急増するコロナ倒産、本当に怖いのは「早期リタイア企業」の増加?:古田拓也「今更聞けないお金とビジネス」(1/2 ページ)
経営の危機に直面していない企業であっても、今回の新型コロナを機に廃業を決定する「早期リタイア」企業が増加するのではないか。
「新型コロナ倒産」が深刻化している。東京商工リサーチの調べによれば、「新型コロナ」関連の経営破綻は、2月は2件の確認だったが、4月には累計100件に拡大した。緊急事態宣言に基づく外出自粛のあおりをうけた宿泊業や飲食業が、深刻なダメージを受けているのが現状だ。
5月に緊急事態宣言の延長が宣言されれば、キャッシュフローが潤沢ではない企業からドミノ倒し的に倒産件数が増えていくリスクがある。ここまでは新型コロナに直接的な因果関係があるという点で、一定程度、救済措置が及ぶ可能性が高い。
しかし筆者は、経営の危機に直面していない企業であっても、今回の新型コロナを機に廃業を決定する「早期リタイア」企業が増加するのではないか、という点を危惧しており、この点の支援も不可欠であると考えている。
そこで今回は、日本の中小企業が従前から抱えている「後継者不足による廃業」という問題から、この動きが新型コロナでなぜ深刻化するかを考えたうえで、いかなる支援が求められるのかを検討したい。
廃業企業の6割が黒字、背景は経営者の高齢化
日本の中小企業が以前から抱えている構造的な問題点といえば、「後継者不足による廃業」の増加だ。帝国データバンクや中小企業庁の調べによれば、1995年から2015年までの20年間で、経営者数がピークとなる年齢が、47歳から66歳にまで高齢化した。ピークとなる年齢層が20年間で19歳高齢化したということは、95年当時の経営者が、おおよそそのまま経営者であり続けているような構造ということになる。
図表は1995年から2020年における経営者年齢の分布を図表にしたものだ。
これを見ると、95年にはわずか7.3%程度だった70代の経営者が、20年には19.3%と、3倍近い水準にまで上昇している。その一方で、50代未満の経営者は、95年の67.1%から足元では48.2%まで低下しており、経営者の世代交代に難がある現状がうかがえる。
東京商工リサーチが今年1月に発表した、「2019年 休廃業・解散企業 動向調査」によれば、休廃業企業の代表者のうち、約4割が70代以上であった。

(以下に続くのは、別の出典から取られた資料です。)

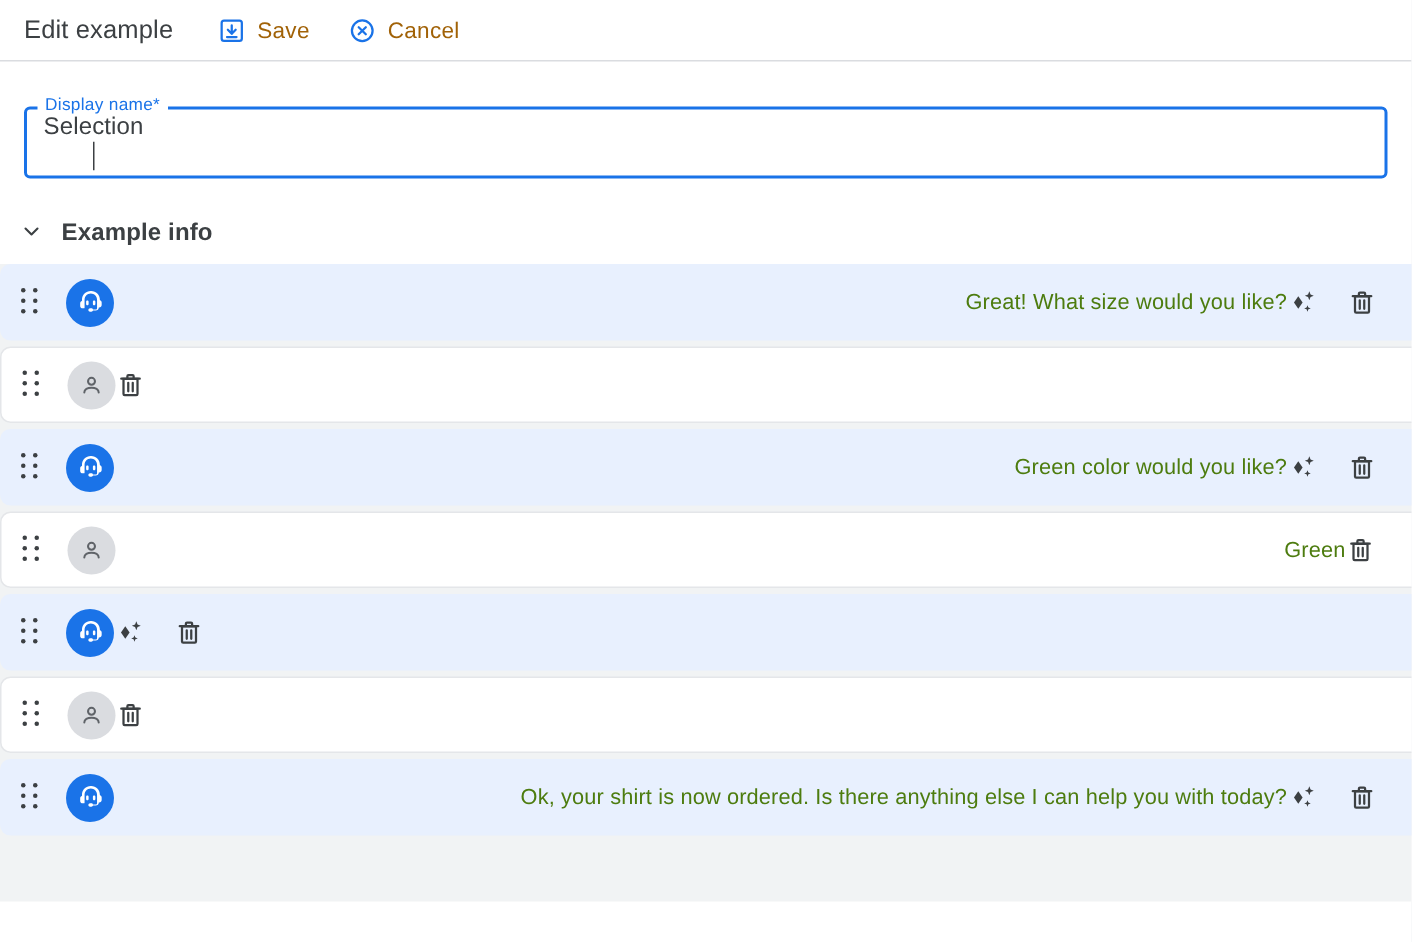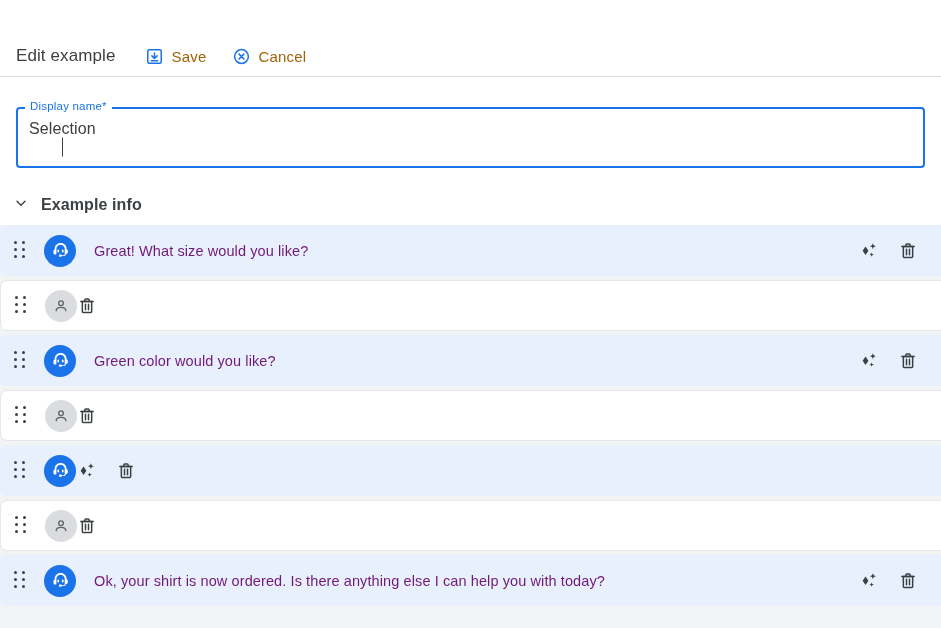--- a/index.html
+++ b/index.html
@@ -24,7 +24,6 @@
     padding-left: 16px;
     border-bottom: 1px solid #dadce0;
     background: #fff;
-    margin-top: 36px;
   }
   .header-title {
     font-size: 17px;

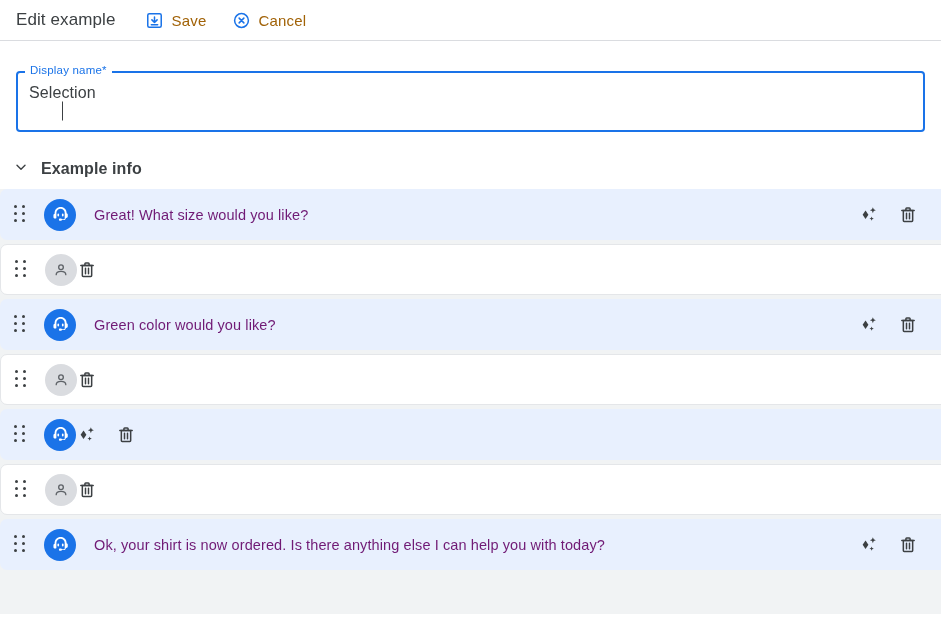--- a/index.html
+++ b/index.html
@@ -56,7 +56,7 @@
   .field-wrap {
     position: relative;
     margin-top: 30px;
-    height: 61px;
+    height: 48px;
   }
   .field-box {
     position: absolute;

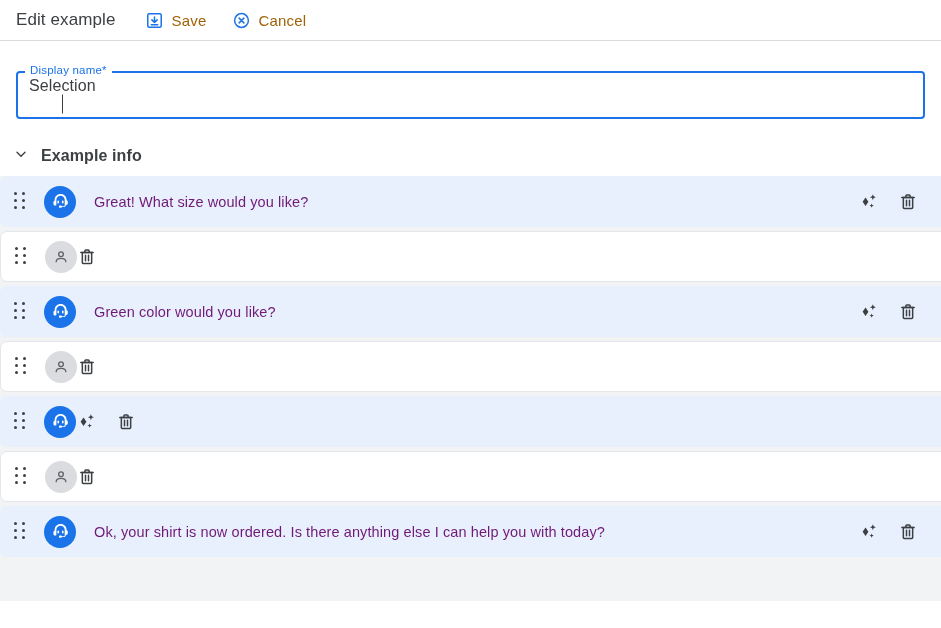--- a/index.html
+++ b/index.html
@@ -178,12 +178,13 @@
   .row-text {
     margin-left: 18px;
     font-size: 14.5px;
-    color: #701a75;
+    color: #4d7c0f;
     letter-spacing: .1px;
     flex: 1 1 auto;
     white-space: nowrap;
     overflow: hidden;
     text-overflow: ellipsis;
+    text-align: right;
   }
   .row-actions {
     display: flex;

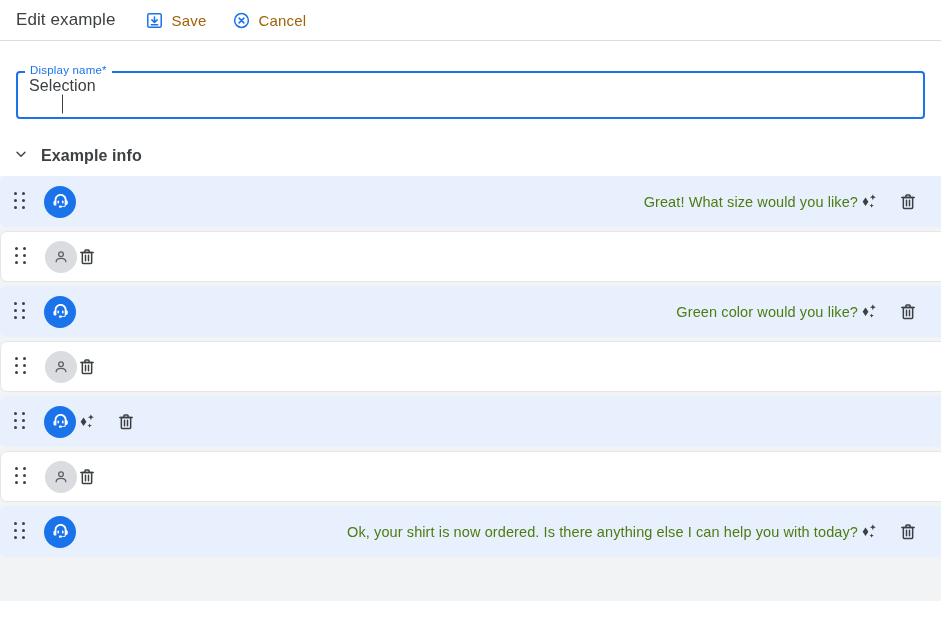--- a/index.html
+++ b/index.html
@@ -371,6 +371,7 @@
           <path d="M5.6 18.2c0-2.7 2.9-4.3 6.4-4.3s6.4 1.6 6.4 4.3" stroke-linecap="round" stroke-linejoin="round"></path>
         </svg>
       </div>
+      <div class="row-text">Green</div>
       <div class="row-actions">
         <div class="icon-btn">
           <span>

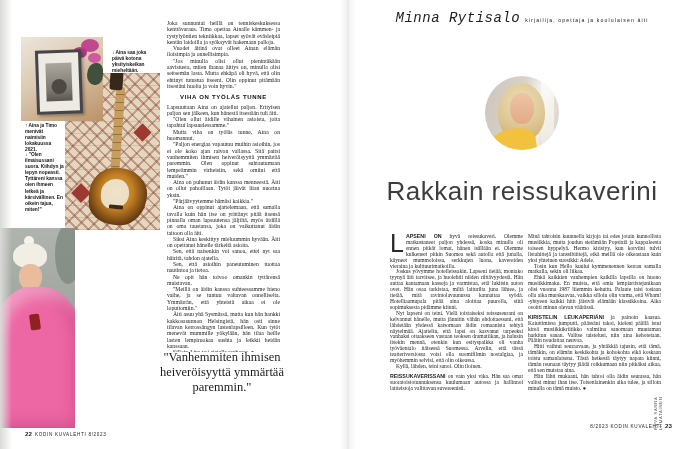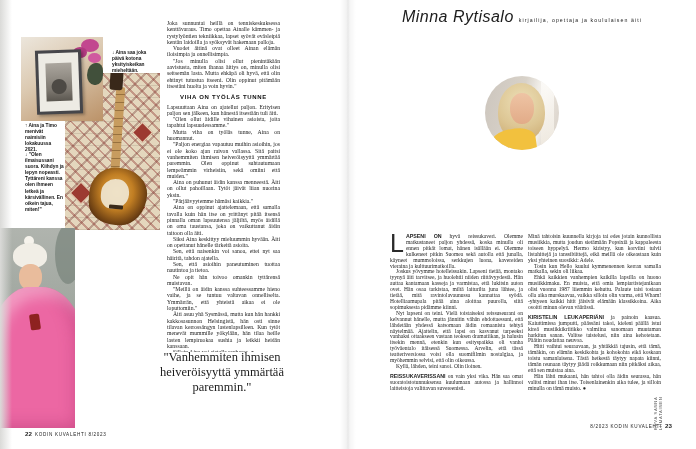--- a/index.html
+++ b/index.html
@@ -98,7 +98,7 @@
   .footer-right .pagenum{margin-left:3px}
 
   .byline{position:absolute;top:8px;left:0;width:100%;text-align:center;color:#1c1c1c;white-space:nowrap}
-  .byline .name{font-family:Liberation Sans, sans-serif;font-style:italic;font-size:16px;letter-spacing:.5px}
+  .byline .name{font-family:Liberation Mono, monospace;font-style:italic;font-size:14px;letter-spacing:.5px}
   .byline .roles{font-family:"Liberation Sans",sans-serif;font-size:5.2px;letter-spacing:1.1px;margin-left:5px;color:#222}
   .title{position:absolute;top:176px;left:0;width:100%;text-align:center;font-family:"Liberation Sans",sans-serif;
     font-weight:300;font-size:26px;letter-spacing:.5px;color:#3d3d3d}

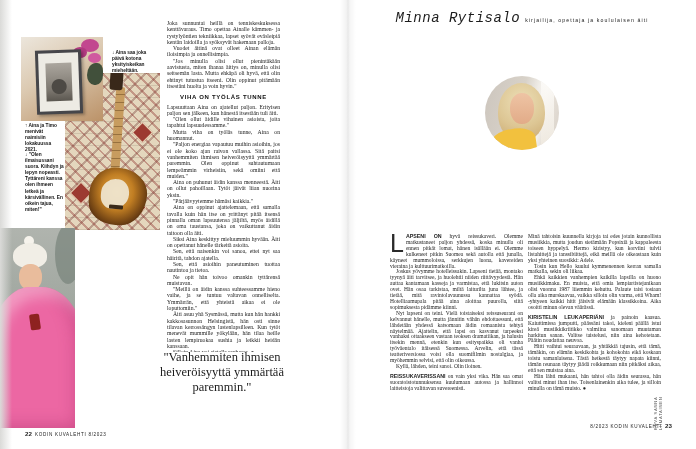--- a/index.html
+++ b/index.html
@@ -203,6 +203,7 @@
       <div class="pt-top"></div>
     </div>
 
+    <div class="title">Rakkain reissukaverini</div>
 
     <div class="rcol rcol1">
       <p class="noindent"><span class="dropcap">L</span><span class="bold-lead">APSENI ON</span><span> hyvä reissukaveri. Olemme matkustaneet paljon yhdessä, koska minulla oli ennen pitkät lomat, hänen isällään ei. Olemme kulkeneet pitkin Suomea sekä autolla että junalla, käyneet mummoloissa, serkkujen luona, kavereiden vieraina ja kulttuurimatkoilla.</span></p>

これを踏まえると70代以上の経営者が舵(かじ)取りを行う2割超の中小企業が、後継者不足に伴う廃業の予備群ということになる。
経済産業省の「デジタルトランスフォーメーションレポート(平成30年9月7日)」(以下、DXレポート)で報告されたところによれば、19年に休廃業・解散した企業の61.4%は、直前期の当期純利益が黒字であった。
つまり、高齢化による経営者の負担増加や、後継者不足による技術・ノウハウの伝承が行われないことで、業績に関係なく廃業を余儀なくされるという点が問題なのだ。